### [Work required]
Write out again only the lines that run from the start of the entries to the line containing "2px;gap:15px;border-bottom:1px solid #737373;flex:0", both included.

---------------

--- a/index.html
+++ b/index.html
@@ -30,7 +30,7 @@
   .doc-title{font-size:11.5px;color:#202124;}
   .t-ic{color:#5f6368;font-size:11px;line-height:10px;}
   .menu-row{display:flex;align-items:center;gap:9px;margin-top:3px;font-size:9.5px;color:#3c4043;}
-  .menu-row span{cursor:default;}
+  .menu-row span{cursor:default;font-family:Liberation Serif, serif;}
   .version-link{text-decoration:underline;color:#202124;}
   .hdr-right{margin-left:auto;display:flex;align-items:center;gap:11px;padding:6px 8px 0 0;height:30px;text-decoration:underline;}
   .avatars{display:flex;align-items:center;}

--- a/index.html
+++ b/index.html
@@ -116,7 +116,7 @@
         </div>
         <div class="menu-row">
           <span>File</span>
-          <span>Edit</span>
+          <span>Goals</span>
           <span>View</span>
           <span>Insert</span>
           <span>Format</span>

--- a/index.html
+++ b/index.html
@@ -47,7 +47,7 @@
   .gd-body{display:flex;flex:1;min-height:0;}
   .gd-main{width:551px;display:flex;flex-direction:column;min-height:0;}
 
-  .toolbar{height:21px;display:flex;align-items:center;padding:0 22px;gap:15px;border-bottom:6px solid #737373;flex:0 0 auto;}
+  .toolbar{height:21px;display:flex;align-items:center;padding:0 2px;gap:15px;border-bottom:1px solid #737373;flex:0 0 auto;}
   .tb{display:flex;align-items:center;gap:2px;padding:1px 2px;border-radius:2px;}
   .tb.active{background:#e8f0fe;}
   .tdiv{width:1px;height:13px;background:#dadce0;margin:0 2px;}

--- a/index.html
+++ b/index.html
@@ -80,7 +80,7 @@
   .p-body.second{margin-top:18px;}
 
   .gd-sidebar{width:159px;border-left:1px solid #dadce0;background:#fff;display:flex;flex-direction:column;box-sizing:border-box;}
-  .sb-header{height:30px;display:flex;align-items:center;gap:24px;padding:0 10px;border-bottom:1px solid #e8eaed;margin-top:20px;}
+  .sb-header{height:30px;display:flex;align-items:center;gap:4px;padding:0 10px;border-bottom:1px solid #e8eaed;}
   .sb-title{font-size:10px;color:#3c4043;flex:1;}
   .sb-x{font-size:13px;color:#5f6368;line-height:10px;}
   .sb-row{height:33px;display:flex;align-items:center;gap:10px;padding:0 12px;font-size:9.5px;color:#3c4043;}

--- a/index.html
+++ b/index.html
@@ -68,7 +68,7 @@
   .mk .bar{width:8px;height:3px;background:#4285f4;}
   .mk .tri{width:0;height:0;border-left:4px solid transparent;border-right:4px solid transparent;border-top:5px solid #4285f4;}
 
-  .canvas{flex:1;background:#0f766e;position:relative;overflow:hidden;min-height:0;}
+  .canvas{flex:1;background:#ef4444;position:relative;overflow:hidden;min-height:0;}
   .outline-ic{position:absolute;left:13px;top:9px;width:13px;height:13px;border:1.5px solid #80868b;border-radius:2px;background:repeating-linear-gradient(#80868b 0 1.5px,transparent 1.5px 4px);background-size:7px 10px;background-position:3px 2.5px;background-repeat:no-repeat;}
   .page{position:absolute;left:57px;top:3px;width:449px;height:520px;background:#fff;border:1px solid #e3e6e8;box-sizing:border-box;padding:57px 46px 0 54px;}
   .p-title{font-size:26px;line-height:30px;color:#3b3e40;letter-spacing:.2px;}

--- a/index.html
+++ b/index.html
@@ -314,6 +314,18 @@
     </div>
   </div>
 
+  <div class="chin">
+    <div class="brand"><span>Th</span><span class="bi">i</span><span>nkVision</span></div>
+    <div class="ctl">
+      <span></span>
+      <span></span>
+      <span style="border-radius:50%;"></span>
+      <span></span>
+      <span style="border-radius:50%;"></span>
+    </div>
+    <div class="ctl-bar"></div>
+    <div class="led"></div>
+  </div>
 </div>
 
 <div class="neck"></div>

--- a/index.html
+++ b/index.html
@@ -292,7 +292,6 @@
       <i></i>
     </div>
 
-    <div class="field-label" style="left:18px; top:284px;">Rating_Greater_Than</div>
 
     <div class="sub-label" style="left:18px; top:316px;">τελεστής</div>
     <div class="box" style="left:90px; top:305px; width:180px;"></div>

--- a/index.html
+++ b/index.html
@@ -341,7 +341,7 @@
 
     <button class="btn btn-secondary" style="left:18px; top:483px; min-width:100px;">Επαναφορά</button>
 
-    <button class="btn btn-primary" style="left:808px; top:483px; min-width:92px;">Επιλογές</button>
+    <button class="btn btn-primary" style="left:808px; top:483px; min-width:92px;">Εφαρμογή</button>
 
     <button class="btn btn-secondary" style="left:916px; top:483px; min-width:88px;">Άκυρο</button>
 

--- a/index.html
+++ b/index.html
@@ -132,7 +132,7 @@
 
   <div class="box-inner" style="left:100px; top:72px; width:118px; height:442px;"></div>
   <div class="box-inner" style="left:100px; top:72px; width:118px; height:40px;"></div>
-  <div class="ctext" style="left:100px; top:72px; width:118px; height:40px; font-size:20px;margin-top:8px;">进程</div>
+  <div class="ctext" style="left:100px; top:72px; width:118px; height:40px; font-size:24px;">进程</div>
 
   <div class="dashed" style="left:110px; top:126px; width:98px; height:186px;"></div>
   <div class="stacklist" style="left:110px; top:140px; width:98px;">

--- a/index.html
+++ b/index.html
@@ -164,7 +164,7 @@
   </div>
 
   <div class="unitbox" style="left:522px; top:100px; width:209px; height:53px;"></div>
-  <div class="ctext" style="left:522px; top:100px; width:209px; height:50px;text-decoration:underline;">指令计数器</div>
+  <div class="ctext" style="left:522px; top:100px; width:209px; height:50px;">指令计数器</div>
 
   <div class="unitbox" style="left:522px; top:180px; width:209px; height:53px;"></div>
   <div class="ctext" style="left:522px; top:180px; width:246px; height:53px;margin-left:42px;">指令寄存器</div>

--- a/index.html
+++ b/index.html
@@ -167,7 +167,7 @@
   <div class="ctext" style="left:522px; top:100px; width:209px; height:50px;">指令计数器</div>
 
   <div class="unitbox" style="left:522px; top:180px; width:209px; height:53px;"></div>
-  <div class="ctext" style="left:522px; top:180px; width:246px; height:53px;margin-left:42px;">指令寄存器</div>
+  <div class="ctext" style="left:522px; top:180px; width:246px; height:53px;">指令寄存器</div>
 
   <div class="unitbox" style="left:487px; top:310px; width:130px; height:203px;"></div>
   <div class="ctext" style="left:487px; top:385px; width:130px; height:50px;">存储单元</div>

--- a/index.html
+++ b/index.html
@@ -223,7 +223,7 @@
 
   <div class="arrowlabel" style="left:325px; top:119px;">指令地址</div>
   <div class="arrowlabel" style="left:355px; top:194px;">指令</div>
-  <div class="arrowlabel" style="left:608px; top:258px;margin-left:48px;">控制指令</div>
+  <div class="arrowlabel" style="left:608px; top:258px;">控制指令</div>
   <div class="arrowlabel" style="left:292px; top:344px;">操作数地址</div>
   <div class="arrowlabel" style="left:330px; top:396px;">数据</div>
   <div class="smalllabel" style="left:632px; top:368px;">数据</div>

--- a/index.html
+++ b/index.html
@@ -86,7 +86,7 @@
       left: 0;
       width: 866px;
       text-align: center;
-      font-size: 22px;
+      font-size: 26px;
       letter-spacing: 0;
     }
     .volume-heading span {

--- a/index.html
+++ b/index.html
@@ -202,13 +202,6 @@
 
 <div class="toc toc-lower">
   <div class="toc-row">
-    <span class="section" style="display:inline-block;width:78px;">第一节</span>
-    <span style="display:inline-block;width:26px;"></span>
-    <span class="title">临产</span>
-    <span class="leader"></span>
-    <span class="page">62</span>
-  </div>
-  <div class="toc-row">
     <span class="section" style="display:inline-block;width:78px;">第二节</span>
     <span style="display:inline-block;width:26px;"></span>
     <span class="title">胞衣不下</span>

---------------

### [Result of the exercise]
--- a/index.html
+++ b/index.html
@@ -30,7 +30,7 @@
   .doc-title{font-size:11.5px;color:#202124;}
   .t-ic{color:#5f6368;font-size:11px;line-height:10px;}
   .menu-row{display:flex;align-items:center;gap:9px;margin-top:3px;font-size:9.5px;color:#3c4043;}
-  .menu-row span{cursor:default;}
+  .menu-row span{cursor:default;font-family:Liberation Serif, serif;}
   .version-link{text-decoration:underline;color:#202124;}
   .hdr-right{margin-left:auto;display:flex;align-items:center;gap:11px;padding:6px 8px 0 0;height:30px;text-decoration:underline;}
   .avatars{display:flex;align-items:center;}

--- a/index.html
+++ b/index.html
@@ -116,7 +116,7 @@
         </div>
         <div class="menu-row">
           <span>File</span>
-          <span>Edit</span>
+          <span>Goals</span>
           <span>View</span>
           <span>Insert</span>
           <span>Format</span>

--- a/index.html
+++ b/index.html
@@ -47,7 +47,7 @@
   .gd-body{display:flex;flex:1;min-height:0;}
   .gd-main{width:551px;display:flex;flex-direction:column;min-height:0;}
 
-  .toolbar{height:21px;display:flex;align-items:center;padding:0 22px;gap:15px;border-bottom:6px solid #737373;flex:0 0 auto;}
+  .toolbar{height:21px;display:flex;align-items:center;padding:0 2px;gap:15px;border-bottom:1px solid #737373;flex:0 0 auto;}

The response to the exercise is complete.